[Task inputs Boundary: Start]

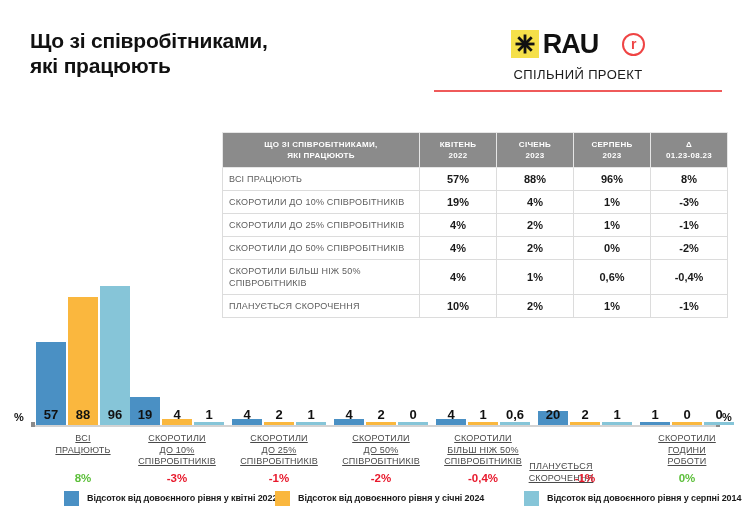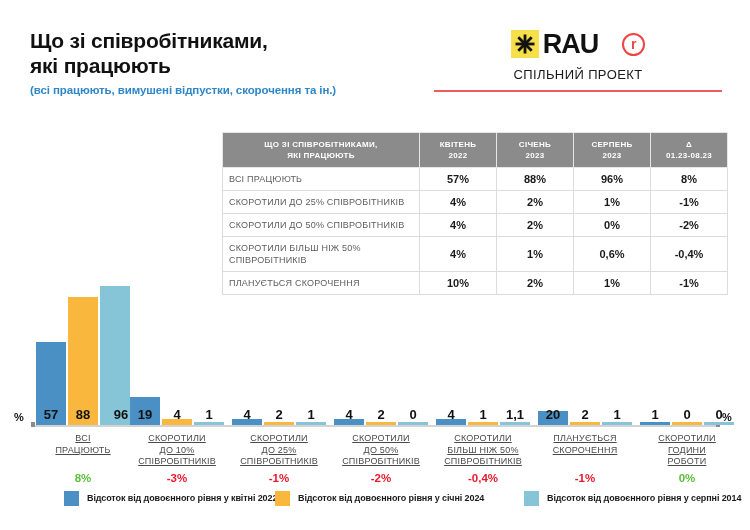"(всі працюють, вимушені відпустки," div.subtitle { html: <div>(всі працюють, вимушені відпустки, скорочення та ін.)</div> -> none }
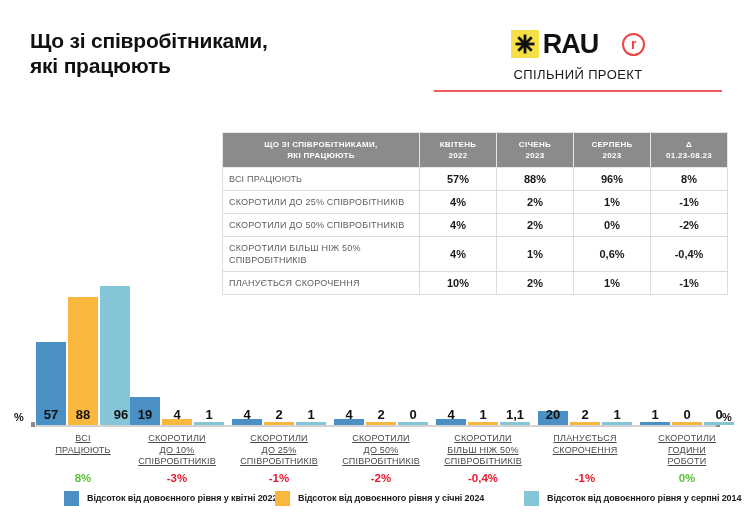"СКОРОТИЛИ ДО 10% СПІВРОБІТНИКІВ" tr { html: none -> <tr> <td>СКОРОТИЛИ ДО 10% СПІВРОБІТНИКІВ</td> <td>19%</td> <td>4%</td> <td>1%</td> <td>-3%</td> </tr> }
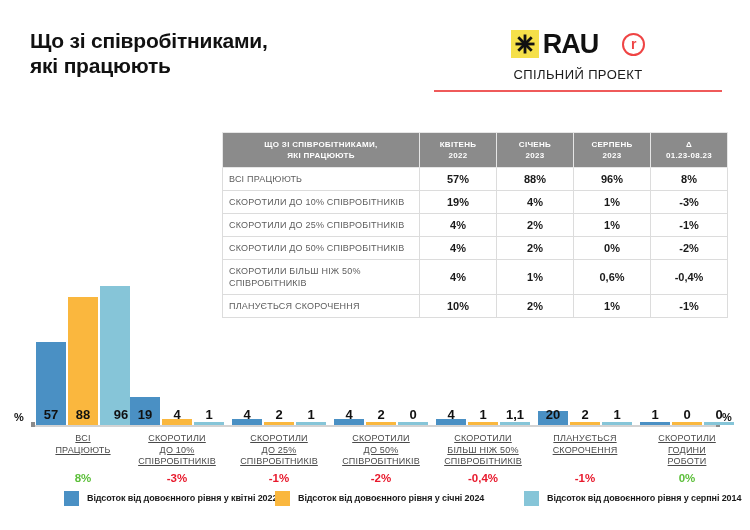"96" div.bar-value { width: 42px -> 30px }
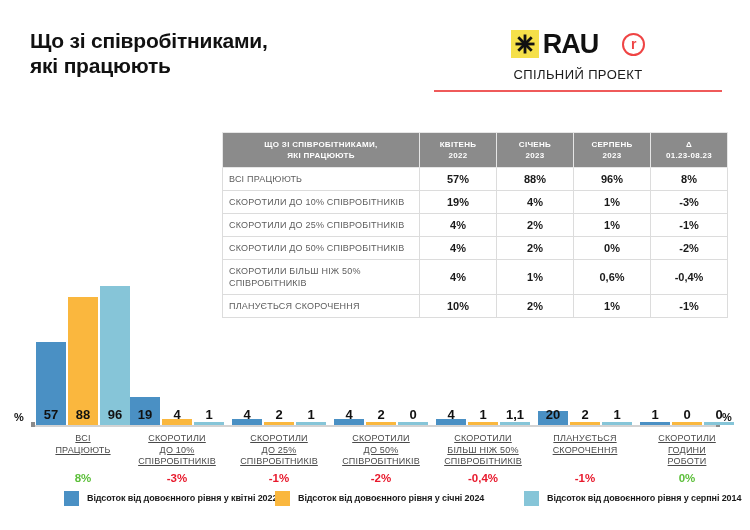"1,1" div.bar-value { text: 1,1 -> 0,6 }
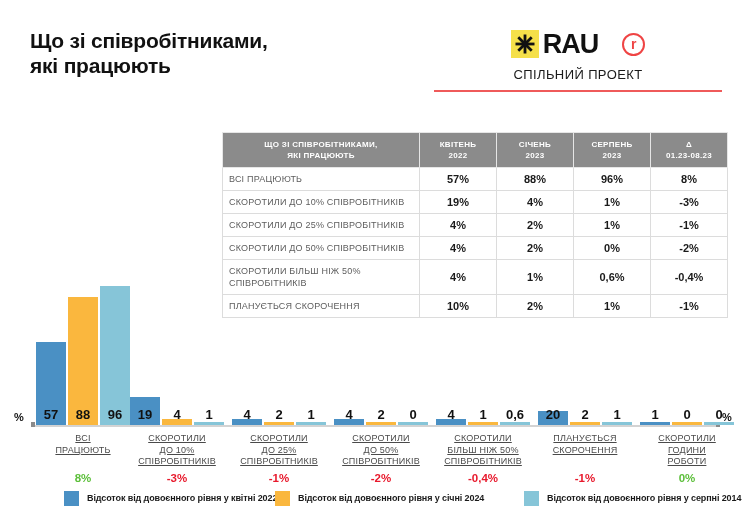"ПЛАНУЄТЬСЯ" div.group-label { left: 530px -> 506px; margin-top: none -> 28px }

[Task inputs Boundary: End]

● What this task involves: Whatever pictures the entries contain, omit them, and write the rest out exactly.

● The answer:
"(всі працюють, вимушені відпустки," div.subtitle { html: <div>(всі працюють, вимушені відпустки, скорочення та ін.)</div> -> none }
"СКОРОТИЛИ ДО 10% СПІВРОБІТНИКІВ" tr { html: none -> <tr> <td>СКОРОТИЛИ ДО 10% СПІВРОБІТНИКІВ</td> <td>19%</td> <td>4%</td> <td>1%</td> <td>-3%</td> </tr> }
"96" div.bar-value { width: 42px -> 30px }
"1,1" div.bar-value { text: 1,1 -> 0,6 }
"ПЛАНУЄТЬСЯ" div.group-label { left: 530px -> 506px; margin-top: none -> 28px }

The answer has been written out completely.